Work request => Give back every entry exactly as it is written, but not the pictures.

Screenshot and code edit data
= = = = = = =

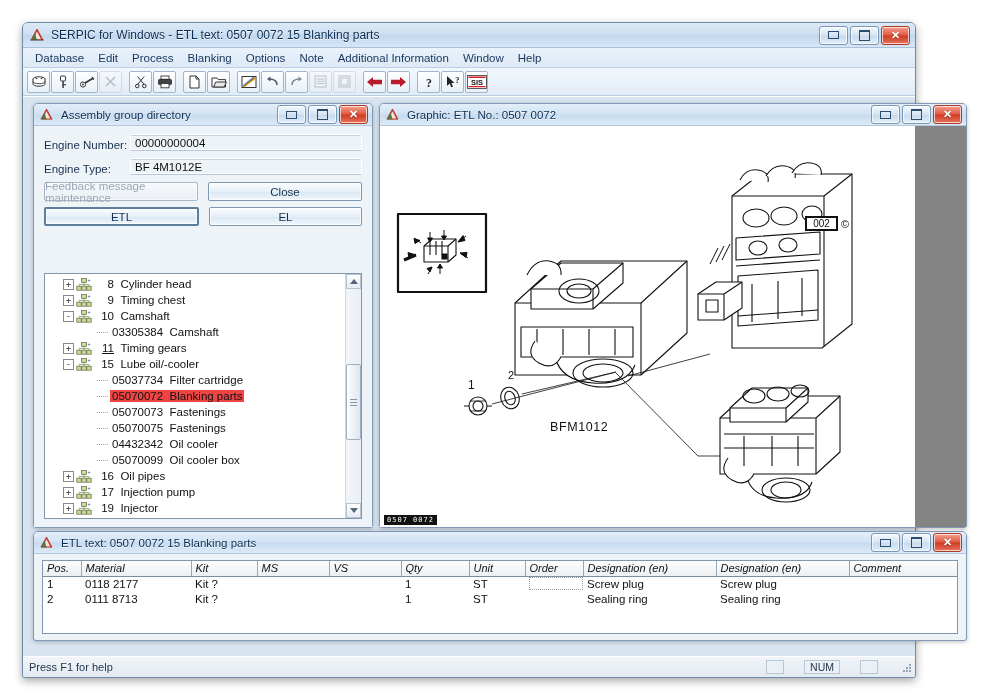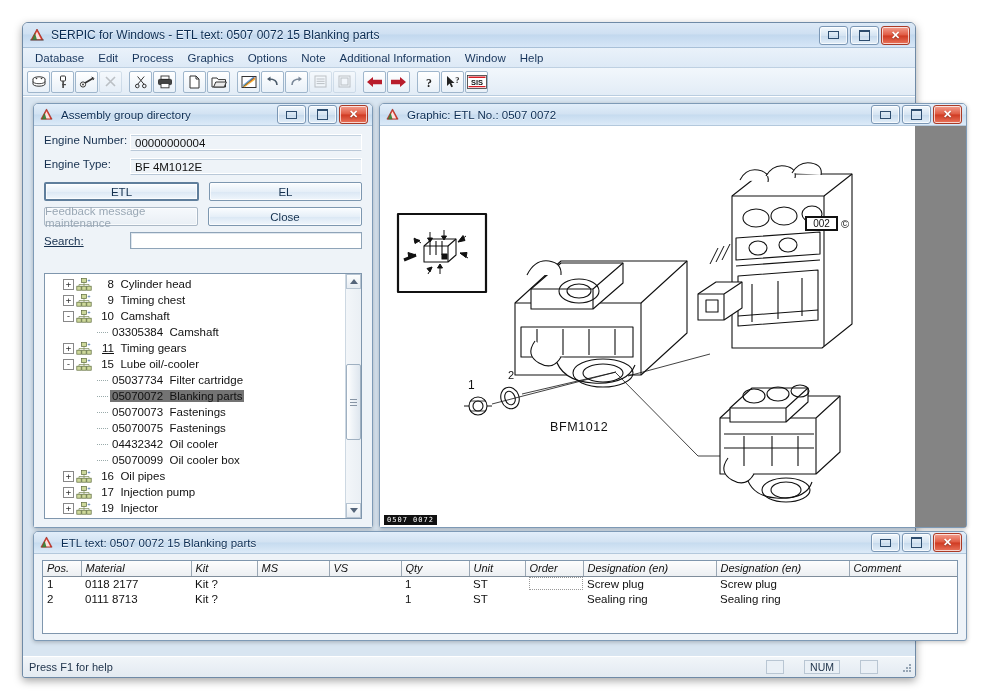--- a/index.html
+++ b/index.html
@@ -297,7 +297,7 @@
       <span class="menu-item">Database</span>
       <span class="menu-item">Edit</span>
       <span class="menu-item">Process</span>
-      <span class="menu-item">Graphics</span>
+      <span class="menu-item">Blanking</span>
       <span class="menu-item">Options</span>
       <span class="menu-item">Note</span>
       <span class="menu-item">Additional Information</span>

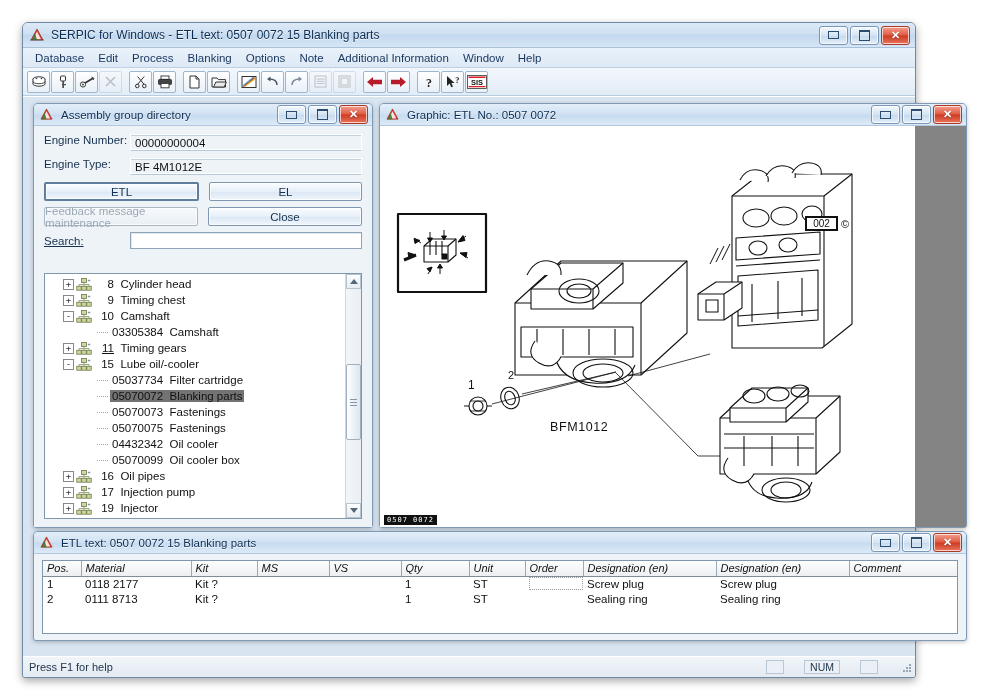--- a/index.html
+++ b/index.html
@@ -118,7 +118,7 @@
   
   #asm{left:10px;top:6px;width:340px;height:425px;}
   .asm-inner{position:absolute;inset:0;background:#eef3f8;padding:8px 10px 8px 10px;box-sizing:border-box;}
-  .field-row{display:flex;align-items:flex-start;margin-bottom:7px;}
+  .field-row{display:flex;align-items:flex-end;margin-bottom:7px;}
   .field-label{font-size:11.5px;color:#16304f;width:86px;flex:0 0 86px;}
   .field-box{
     flex:1 1 auto;height:17px;line-height:17px;

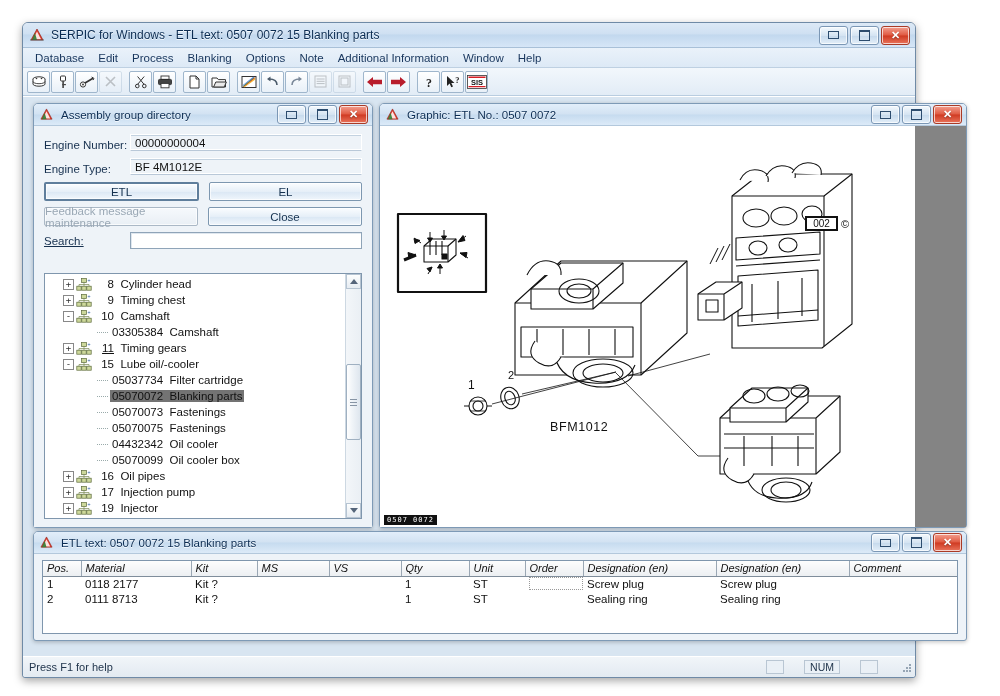--- a/index.html
+++ b/index.html
@@ -490,13 +490,13 @@
             </div>
 
             <div class="btn-row">
+              <span class="xbtn disabled">Feedback message maintenance</span>
+              <span class="xbtn">Close</span>
+            </div>
+
+            <div class="btn-row">
               <span class="xbtn primary">ETL</span>
               <span class="xbtn">EL</span>
-            </div>
-
-            <div class="btn-row">
-              <span class="xbtn disabled">Feedback message maintenance</span>
-              <span class="xbtn">Close</span>
             </div>
 
             <div class="search-row">

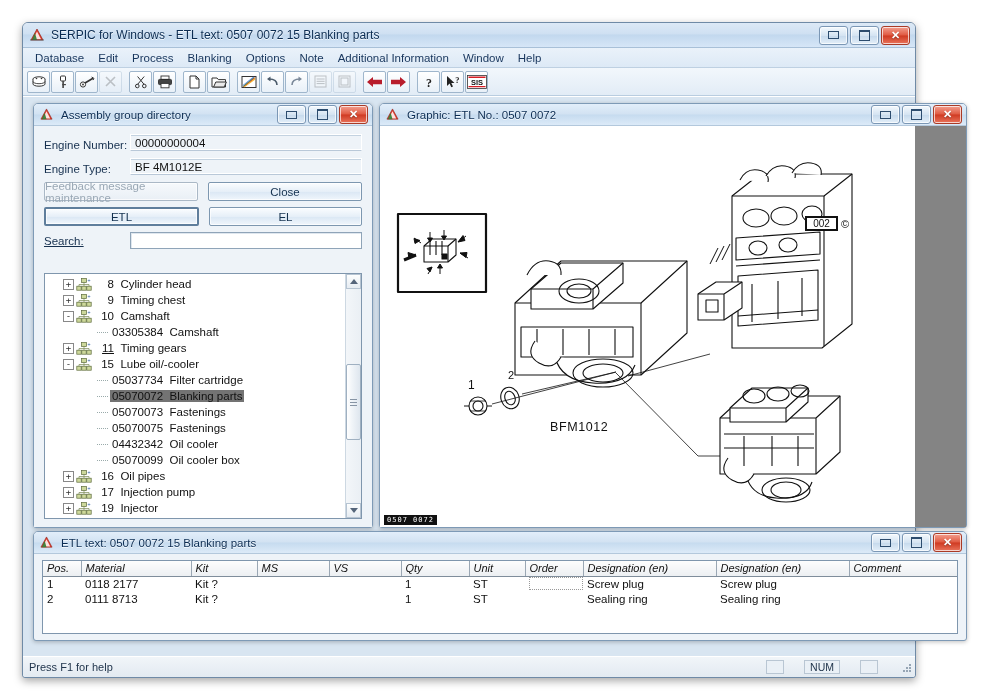--- a/index.html
+++ b/index.html
@@ -499,10 +499,6 @@
               <span class="xbtn">EL</span>
             </div>
 
-            <div class="search-row">
-              <span class="search-lbl"><u>Search:</u></span>
-              <span class="search-box" placeholder=""></span>
-            </div>
           </div>
 
           <div class="tree-wrap">

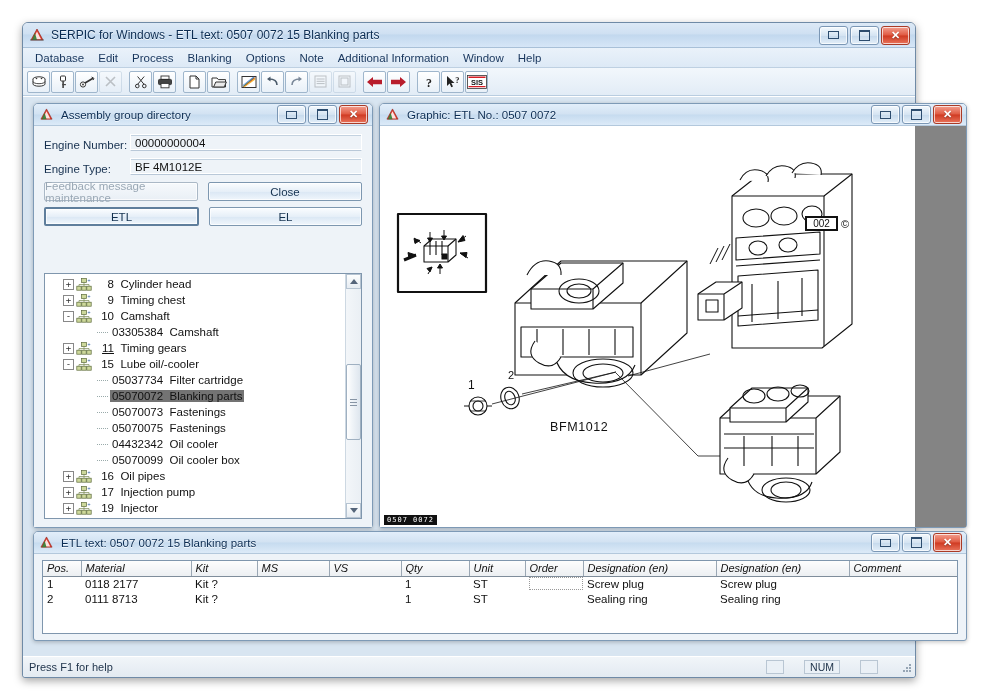--- a/index.html
+++ b/index.html
@@ -164,7 +164,7 @@
     height:16px;display:flex;align-items:center;font-size:11.5px;color:#111;
     white-space:nowrap;position:relative;
   }
-  .tnode.sel .tlabel{background:#737373;}
+  .tnode.sel .tlabel{background:#ef4444;}
   .tindent{flex:0 0 auto;height:16px}
   .plusbox{
     width:9px;height:9px;border:1px solid #888;background:#fff;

= = = = = = =

Task solution =>
--- a/index.html
+++ b/index.html
@@ -297,7 +297,7 @@
       <span class="menu-item">Database</span>
       <span class="menu-item">Edit</span>
       <span class="menu-item">Process</span>
-      <span class="menu-item">Graphics</span>
+      <span class="menu-item">Blanking</span>
       <span class="menu-item">Options</span>
       <span class="menu-item">Note</span>
       <span class="menu-item">Additional Information</span>

--- a/index.html
+++ b/index.html
@@ -118,7 +118,7 @@
   
   #asm{left:10px;top:6px;width:340px;height:425px;}
   .asm-inner{position:absolute;inset:0;background:#eef3f8;padding:8px 10px 8px 10px;box-sizing:border-box;}
-  .field-row{display:flex;align-items:flex-start;margin-bottom:7px;}
+  .field-row{display:flex;align-items:flex-end;margin-bottom:7px;}
   .field-label{font-size:11.5px;color:#16304f;width:86px;flex:0 0 86px;}
   .field-box{
     flex:1 1 auto;height:17px;line-height:17px;

--- a/index.html
+++ b/index.html
@@ -490,13 +490,13 @@
             </div>
 
             <div class="btn-row">
+              <span class="xbtn disabled">Feedback message maintenance</span>
+              <span class="xbtn">Close</span>
+            </div>
+
+            <div class="btn-row">
               <span class="xbtn primary">ETL</span>
               <span class="xbtn">EL</span>
-            </div>
-
-            <div class="btn-row">
-              <span class="xbtn disabled">Feedback message maintenance</span>
-              <span class="xbtn">Close</span>
             </div>
 
             <div class="search-row">

--- a/index.html
+++ b/index.html
@@ -499,10 +499,6 @@
               <span class="xbtn">EL</span>
             </div>
 
-            <div class="search-row">
-              <span class="search-lbl"><u>Search:</u></span>
-              <span class="search-box" placeholder=""></span>
-            </div>
           </div>
 
           <div class="tree-wrap">

--- a/index.html
+++ b/index.html
@@ -164,7 +164,7 @@
     height:16px;display:flex;align-items:center;font-size:11.5px;color:#111;
     white-space:nowrap;position:relative;
   }
-  .tnode.sel .tlabel{background:#737373;}
+  .tnode.sel .tlabel{background:#ef4444;}
   .tindent{flex:0 0 auto;height:16px}
   .plusbox{
     width:9px;height:9px;border:1px solid #888;background:#fff;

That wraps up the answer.